Material supplied:
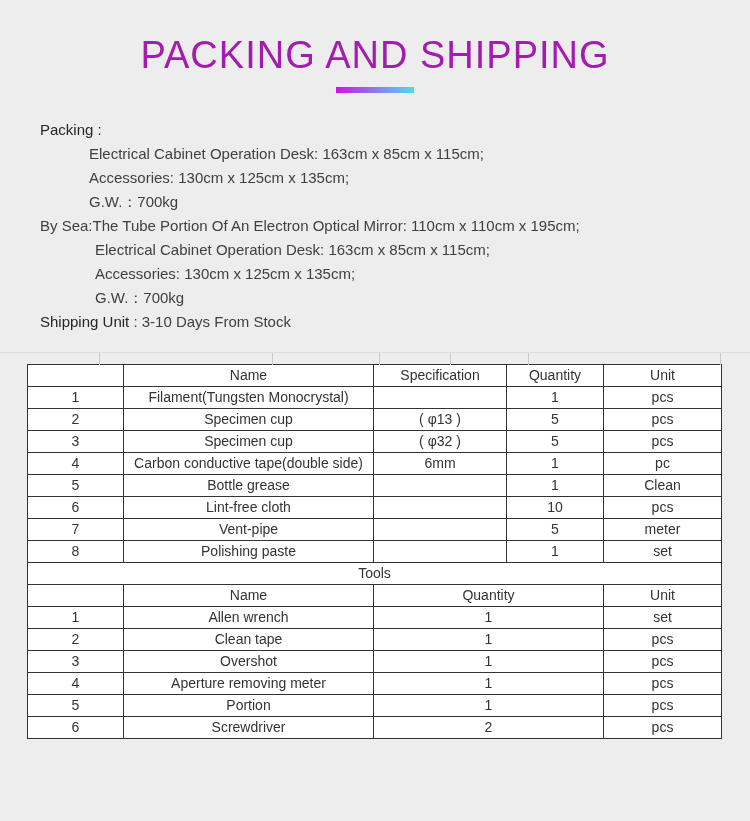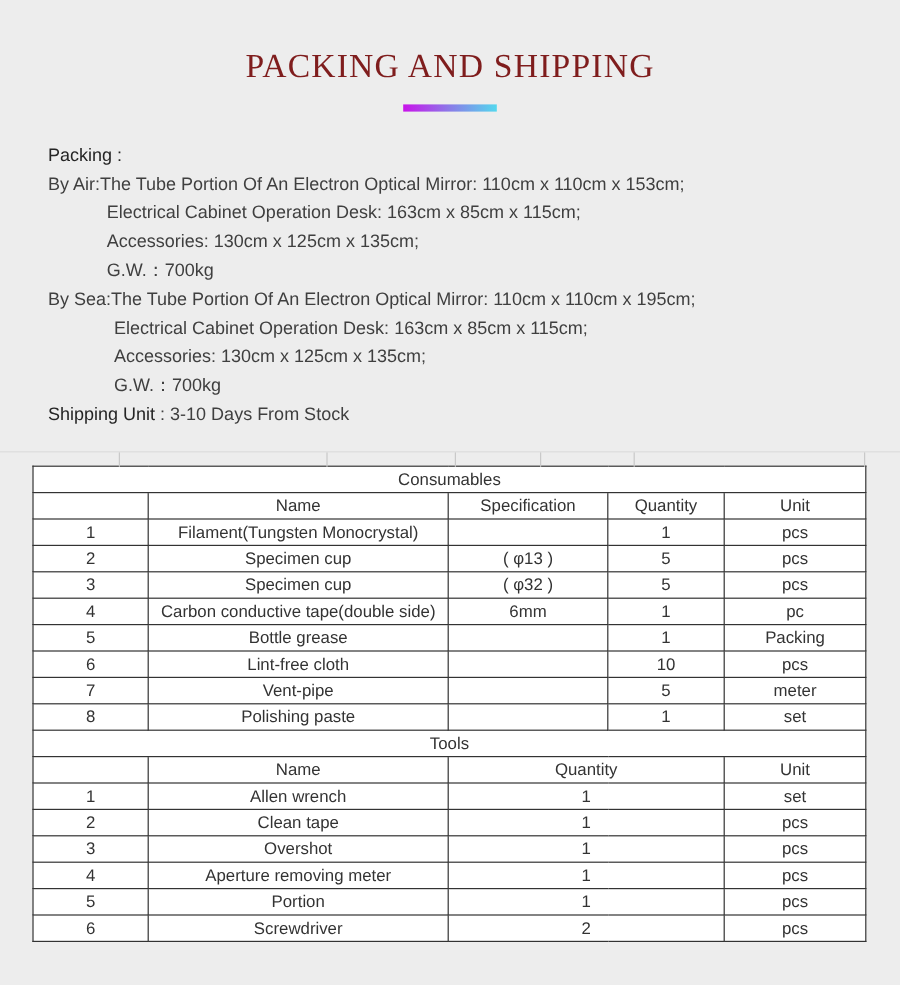--- a/index.html
+++ b/index.html
@@ -7,26 +7,26 @@
     width: 750px;
     background: #ededed;
     font-family: "Liberation Sans", "DejaVu Sans", sans-serif;
     color: #3c3c3c;
   }
   body { height: 821px; overflow: hidden; }
 
   
   .header { padding-top: 33px; text-align: center; }
   .page-title {
-    font-family: Liberation Serif, serif;
-    font-size: 28px;
+    font-family: Liberation Sans, sans-serif;
+    font-size: 38px;
     line-height: 45px;
     font-weight: 400;
     letter-spacing: 1px;
-    color: #7f1d1d;
+    color: #a21caf;
   }
   .title-underline {
     width: 78px; height: 6px;
     margin: 9px auto 0 auto;
     background: linear-gradient(90deg, #c913ea, #8a7ce8, #54d8ee);
   }
 
   
   .packing {
     margin: 25px 20px 0 40px;
@@ -77,21 +77,20 @@
 <body>
 
 <div class="header">
   <div class="page-title">PACKING AND SHIPPING</div>
   <div class="title-underline" style="background: linear-gradient(90deg, rgb(201, 19, 234), rgb(138, 124, 232), rgb(84, 216, 238));"></div>
 </div>
 
 <div class="packing">
   <div class="p-line bold">Packing :</div>
 
-  <div class="p-line"><span>By Air:</span><span>The Tube Portion Of An Electron Optical Mirror: 110cm x 110cm x 153cm;</span></div>
   <div class="p-line indent-air">Electrical Cabinet Operation Desk: 163cm x 85cm x 115cm;</div>
   <div class="p-line indent-air">Accessories: 130cm x 125cm x 135cm;</div>
   <div class="p-line indent-air">G.W.：700kg</div>
 
   <div class="p-line"><span>By Sea:</span><span>The Tube Portion Of An Electron Optical Mirror: 110cm x 110cm x 195cm;</span></div>
   <div class="p-line indent-sea">Electrical Cabinet Operation Desk: 163cm x 85cm x 115cm;</div>
   <div class="p-line indent-sea">Accessories: 130cm x 125cm x 135cm;</div>
   <div class="p-line indent-sea">G.W.：700kg</div>
 
   <div class="p-line"><span class="bold">Shipping Unit</span>
@@ -110,23 +109,20 @@
 <table class="spec-table">
   <colgroup>
     <col style="width:96px">
       <col style="width:250px">
       <col style="width:133px">
       <col style="width:97px">
       <col style="width:118px">
   </colgroup>
 
   <tbody>
-      <tr>
-    <td colspan="5" class="section-cell">Consumables</td>
-  </tr>
   <tr>
     <td></td>
     <td>Name</td>
     <td>Specification</td>
     <td>Quantity</td>
     <td>Unit</td>
   </tr>
   <tr>
     <td>1</td>
     <td>Filament(Tungsten Monocrystal)</td>
@@ -153,21 +149,21 @@
     <td>Carbon conductive tape(double side)</td>
     <td>6mm</td>
     <td>1</td>
     <td>pc</td>
   </tr>
   <tr>
     <td>5</td>
     <td>Bottle grease</td>
     <td></td>
     <td>1</td>
-    <td>Packing</td>
+    <td>Clean</td>
   </tr>
   <tr>
     <td>6</td>
     <td>Lint-free cloth</td>
     <td></td>
     <td>10</td>
     <td>pcs</td>
   </tr>
   <tr>
     <td>7</td>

Your assignment: Search the material for the word "sans" and copy every matching line.

Finished exercise:
     font-family: "Liberation Sans", "DejaVu Sans", sans-serif;
+    font-family: Liberation Sans, sans-serif;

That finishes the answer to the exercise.